WHAT YOU SHOULD DO
The listing below contains a span that opens with the line containing "(559, 306) none" and closes with the line containing "(132, 711) none". Return that span exactly.

RECORDS SUPPLIED
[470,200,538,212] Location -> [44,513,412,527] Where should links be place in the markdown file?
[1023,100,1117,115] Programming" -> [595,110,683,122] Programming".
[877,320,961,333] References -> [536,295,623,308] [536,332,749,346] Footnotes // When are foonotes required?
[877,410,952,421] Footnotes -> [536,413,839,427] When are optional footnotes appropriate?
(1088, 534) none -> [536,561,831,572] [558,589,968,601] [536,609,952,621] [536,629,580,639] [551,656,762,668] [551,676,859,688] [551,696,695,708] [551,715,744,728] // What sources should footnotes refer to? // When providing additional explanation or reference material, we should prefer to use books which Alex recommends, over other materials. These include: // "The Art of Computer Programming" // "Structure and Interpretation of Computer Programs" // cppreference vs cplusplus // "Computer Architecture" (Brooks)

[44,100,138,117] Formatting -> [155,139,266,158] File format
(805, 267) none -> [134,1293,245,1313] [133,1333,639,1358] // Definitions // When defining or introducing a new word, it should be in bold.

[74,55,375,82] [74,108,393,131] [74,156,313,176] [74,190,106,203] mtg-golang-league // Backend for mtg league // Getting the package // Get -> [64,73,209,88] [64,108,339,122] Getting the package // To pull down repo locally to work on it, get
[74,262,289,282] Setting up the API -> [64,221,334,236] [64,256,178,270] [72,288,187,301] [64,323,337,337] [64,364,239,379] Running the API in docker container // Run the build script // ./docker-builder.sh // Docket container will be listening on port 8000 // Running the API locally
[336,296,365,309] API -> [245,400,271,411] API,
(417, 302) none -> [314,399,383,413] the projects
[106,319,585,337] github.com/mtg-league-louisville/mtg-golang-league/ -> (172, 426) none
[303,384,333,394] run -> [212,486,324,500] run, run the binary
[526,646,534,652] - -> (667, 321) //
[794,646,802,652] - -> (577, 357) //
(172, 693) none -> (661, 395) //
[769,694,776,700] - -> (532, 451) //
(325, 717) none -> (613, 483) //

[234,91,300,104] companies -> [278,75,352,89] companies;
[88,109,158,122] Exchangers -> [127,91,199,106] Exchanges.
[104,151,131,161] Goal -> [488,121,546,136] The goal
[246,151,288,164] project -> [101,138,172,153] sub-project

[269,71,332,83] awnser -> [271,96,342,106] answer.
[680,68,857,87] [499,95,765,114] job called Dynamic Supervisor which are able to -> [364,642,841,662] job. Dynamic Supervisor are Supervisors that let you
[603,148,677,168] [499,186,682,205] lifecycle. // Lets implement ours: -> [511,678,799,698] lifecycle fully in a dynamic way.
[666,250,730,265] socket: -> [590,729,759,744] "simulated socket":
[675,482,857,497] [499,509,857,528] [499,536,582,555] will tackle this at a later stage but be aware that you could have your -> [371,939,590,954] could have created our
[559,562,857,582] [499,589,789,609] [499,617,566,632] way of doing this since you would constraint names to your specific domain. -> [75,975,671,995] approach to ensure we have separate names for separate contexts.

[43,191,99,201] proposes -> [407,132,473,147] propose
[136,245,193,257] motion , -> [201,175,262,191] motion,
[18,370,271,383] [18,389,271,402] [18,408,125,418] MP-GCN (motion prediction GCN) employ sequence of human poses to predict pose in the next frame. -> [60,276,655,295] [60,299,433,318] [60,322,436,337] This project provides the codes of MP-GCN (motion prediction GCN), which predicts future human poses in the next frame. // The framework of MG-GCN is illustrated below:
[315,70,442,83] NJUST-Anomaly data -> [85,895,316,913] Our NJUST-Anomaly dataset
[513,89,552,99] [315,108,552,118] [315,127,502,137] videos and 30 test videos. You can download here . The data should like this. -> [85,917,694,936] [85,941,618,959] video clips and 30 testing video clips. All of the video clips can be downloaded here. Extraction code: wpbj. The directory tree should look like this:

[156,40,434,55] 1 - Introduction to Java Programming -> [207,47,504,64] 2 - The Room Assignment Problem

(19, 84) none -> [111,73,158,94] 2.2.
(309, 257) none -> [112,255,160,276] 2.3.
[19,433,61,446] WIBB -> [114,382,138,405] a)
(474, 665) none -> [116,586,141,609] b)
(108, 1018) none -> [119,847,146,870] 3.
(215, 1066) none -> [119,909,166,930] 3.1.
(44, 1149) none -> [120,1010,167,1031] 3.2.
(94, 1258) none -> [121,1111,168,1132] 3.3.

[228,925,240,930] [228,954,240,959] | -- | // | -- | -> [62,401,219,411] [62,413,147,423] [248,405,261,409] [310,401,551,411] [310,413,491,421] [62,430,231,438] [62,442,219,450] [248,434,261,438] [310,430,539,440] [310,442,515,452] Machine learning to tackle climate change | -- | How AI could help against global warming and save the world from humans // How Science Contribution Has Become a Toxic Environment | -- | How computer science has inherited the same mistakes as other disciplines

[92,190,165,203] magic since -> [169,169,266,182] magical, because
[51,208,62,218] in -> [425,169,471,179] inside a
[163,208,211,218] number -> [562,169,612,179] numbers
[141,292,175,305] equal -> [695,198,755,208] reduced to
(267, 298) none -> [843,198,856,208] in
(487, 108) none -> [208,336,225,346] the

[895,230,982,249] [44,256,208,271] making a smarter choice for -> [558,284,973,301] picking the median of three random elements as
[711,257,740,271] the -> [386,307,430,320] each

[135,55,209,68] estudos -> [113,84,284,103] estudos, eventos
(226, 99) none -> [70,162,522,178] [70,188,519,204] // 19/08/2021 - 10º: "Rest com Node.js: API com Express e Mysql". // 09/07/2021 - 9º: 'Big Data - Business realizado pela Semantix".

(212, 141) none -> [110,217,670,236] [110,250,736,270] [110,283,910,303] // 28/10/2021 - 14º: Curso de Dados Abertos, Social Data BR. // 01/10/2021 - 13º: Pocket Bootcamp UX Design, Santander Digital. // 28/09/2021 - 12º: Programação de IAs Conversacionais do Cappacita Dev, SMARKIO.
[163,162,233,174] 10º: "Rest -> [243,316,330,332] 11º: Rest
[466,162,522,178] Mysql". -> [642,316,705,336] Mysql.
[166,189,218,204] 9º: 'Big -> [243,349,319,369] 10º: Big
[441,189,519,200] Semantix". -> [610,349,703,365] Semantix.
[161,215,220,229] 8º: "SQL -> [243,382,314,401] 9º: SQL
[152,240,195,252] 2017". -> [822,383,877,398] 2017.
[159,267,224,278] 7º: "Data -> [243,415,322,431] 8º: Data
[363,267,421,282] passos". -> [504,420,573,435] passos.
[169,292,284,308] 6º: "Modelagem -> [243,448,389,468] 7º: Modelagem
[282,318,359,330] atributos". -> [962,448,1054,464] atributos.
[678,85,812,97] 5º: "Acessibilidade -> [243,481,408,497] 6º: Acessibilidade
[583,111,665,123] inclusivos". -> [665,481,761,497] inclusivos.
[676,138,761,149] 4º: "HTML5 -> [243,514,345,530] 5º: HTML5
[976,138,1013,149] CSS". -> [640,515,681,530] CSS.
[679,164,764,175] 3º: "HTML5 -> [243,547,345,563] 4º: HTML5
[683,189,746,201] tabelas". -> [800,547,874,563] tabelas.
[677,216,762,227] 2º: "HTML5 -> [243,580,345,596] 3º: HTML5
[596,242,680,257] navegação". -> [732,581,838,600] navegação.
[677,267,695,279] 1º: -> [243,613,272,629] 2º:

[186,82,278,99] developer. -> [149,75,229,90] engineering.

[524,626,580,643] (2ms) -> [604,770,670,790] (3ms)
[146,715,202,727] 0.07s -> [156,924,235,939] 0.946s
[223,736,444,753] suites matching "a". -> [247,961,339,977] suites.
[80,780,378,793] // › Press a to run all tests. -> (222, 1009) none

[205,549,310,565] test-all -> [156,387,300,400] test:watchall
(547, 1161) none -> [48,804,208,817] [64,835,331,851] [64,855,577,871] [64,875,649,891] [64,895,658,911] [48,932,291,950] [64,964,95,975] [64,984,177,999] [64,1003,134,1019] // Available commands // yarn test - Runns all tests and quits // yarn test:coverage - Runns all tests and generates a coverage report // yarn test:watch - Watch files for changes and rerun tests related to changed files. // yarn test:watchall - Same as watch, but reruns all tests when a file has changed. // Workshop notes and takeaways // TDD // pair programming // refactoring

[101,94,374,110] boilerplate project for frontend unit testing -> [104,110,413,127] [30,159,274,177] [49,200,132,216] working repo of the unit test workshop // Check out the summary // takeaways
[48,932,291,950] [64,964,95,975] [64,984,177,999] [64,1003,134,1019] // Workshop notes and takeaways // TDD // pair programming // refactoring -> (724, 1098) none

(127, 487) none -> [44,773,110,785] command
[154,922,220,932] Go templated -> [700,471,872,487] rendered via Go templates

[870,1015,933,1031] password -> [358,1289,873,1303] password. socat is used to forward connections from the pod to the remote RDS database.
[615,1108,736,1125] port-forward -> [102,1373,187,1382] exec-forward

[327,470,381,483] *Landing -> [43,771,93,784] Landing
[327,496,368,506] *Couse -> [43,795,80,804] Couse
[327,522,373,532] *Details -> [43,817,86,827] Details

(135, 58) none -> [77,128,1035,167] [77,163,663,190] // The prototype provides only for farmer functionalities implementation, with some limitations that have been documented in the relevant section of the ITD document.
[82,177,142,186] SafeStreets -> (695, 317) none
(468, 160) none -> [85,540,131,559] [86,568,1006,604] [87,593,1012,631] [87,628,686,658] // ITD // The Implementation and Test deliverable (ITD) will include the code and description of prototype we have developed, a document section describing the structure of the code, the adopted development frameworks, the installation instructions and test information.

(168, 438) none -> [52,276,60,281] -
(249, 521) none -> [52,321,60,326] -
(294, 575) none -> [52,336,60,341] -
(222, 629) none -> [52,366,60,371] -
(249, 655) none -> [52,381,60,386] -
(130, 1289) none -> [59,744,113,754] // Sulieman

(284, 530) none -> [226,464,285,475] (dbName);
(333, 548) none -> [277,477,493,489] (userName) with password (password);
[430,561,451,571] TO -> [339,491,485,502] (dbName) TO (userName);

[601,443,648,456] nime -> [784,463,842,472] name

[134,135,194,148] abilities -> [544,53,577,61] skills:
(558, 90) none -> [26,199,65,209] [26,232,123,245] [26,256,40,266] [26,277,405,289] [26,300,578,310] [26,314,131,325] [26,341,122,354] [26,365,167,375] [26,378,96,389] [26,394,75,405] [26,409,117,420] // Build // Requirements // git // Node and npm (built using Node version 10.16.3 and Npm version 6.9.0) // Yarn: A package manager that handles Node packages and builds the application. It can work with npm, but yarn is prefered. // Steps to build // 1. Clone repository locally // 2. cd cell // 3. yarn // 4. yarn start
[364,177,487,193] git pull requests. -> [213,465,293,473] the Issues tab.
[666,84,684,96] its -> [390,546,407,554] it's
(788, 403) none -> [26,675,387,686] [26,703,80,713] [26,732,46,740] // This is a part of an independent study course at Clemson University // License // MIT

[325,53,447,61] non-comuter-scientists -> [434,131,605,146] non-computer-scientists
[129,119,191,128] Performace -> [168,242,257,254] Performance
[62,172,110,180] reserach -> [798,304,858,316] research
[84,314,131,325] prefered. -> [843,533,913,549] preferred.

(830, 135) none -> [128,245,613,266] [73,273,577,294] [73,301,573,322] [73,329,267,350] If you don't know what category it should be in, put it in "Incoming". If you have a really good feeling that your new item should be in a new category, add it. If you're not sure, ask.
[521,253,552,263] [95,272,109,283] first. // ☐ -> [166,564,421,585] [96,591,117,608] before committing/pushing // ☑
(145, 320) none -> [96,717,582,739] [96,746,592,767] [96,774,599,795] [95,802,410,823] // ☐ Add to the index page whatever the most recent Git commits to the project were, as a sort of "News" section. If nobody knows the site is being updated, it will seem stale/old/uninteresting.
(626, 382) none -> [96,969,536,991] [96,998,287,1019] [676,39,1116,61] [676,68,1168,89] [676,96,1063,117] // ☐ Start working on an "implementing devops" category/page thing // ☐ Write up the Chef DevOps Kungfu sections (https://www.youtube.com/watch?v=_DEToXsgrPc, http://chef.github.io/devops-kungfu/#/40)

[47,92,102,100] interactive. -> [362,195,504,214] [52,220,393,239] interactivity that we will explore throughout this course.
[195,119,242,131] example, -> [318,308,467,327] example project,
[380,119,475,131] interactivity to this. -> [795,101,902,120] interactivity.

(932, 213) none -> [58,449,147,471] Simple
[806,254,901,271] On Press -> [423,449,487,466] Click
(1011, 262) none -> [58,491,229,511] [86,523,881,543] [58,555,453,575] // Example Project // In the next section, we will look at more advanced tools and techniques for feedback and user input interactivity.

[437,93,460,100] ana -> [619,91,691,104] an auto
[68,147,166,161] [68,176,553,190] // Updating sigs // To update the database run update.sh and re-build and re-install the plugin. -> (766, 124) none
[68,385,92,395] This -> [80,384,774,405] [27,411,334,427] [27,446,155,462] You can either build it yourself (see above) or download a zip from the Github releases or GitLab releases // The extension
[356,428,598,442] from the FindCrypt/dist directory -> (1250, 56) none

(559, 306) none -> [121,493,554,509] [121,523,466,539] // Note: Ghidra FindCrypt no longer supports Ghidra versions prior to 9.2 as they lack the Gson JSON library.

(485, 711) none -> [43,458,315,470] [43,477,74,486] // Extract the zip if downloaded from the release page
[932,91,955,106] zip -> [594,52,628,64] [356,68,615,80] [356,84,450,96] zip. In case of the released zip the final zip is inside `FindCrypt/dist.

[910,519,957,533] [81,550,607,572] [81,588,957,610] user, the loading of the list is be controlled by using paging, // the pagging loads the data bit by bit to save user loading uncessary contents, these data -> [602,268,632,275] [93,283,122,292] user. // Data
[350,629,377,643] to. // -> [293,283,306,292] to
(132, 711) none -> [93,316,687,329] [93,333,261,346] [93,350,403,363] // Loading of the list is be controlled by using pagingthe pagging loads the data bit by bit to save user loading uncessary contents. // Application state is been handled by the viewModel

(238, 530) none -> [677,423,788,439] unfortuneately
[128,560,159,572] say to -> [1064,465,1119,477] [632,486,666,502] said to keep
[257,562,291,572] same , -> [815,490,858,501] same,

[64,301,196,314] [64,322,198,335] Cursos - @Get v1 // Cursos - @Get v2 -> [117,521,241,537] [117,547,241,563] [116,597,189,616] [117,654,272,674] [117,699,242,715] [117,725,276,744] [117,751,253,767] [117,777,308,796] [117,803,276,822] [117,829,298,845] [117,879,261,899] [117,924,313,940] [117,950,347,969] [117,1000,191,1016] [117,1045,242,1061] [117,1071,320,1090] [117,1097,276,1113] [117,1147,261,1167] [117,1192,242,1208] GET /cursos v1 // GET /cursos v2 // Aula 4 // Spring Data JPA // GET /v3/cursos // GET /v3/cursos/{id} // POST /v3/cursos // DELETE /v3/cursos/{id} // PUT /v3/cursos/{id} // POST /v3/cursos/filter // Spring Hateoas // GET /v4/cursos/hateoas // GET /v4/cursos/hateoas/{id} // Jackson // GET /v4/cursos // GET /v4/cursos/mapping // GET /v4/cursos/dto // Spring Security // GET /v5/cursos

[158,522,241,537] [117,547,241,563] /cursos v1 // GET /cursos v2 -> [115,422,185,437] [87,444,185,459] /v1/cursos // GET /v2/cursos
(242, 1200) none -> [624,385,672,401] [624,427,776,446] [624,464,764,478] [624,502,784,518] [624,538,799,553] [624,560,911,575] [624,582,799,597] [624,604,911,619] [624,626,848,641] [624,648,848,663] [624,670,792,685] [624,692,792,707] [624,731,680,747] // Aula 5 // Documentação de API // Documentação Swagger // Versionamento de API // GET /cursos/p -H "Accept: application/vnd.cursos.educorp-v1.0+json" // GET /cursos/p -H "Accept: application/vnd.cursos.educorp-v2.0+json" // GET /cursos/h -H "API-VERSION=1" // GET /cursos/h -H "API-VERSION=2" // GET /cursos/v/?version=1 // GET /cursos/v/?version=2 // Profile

TASK RESULT
(559, 306) none -> [121,493,554,509] [121,523,466,539] // Note: Ghidra FindCrypt no longer supports Ghidra versions prior to 9.2 as they lack the Gson JSON library.

(485, 711) none -> [43,458,315,470] [43,477,74,486] // Extract the zip if downloaded from the release page
[932,91,955,106] zip -> [594,52,628,64] [356,68,615,80] [356,84,450,96] zip. In case of the released zip the final zip is inside `FindCrypt/dist.

[910,519,957,533] [81,550,607,572] [81,588,957,610] user, the loading of the list is be controlled by using paging, // the pagging loads the data bit by bit to save user loading uncessary contents, these data -> [602,268,632,275] [93,283,122,292] user. // Data
[350,629,377,643] to. // -> [293,283,306,292] to
(132, 711) none -> [93,316,687,329] [93,333,261,346] [93,350,403,363] // Loading of the list is be controlled by using pagingthe pagging loads the data bit by bit to save user loading uncessary contents. // Application state is been handled by the viewModel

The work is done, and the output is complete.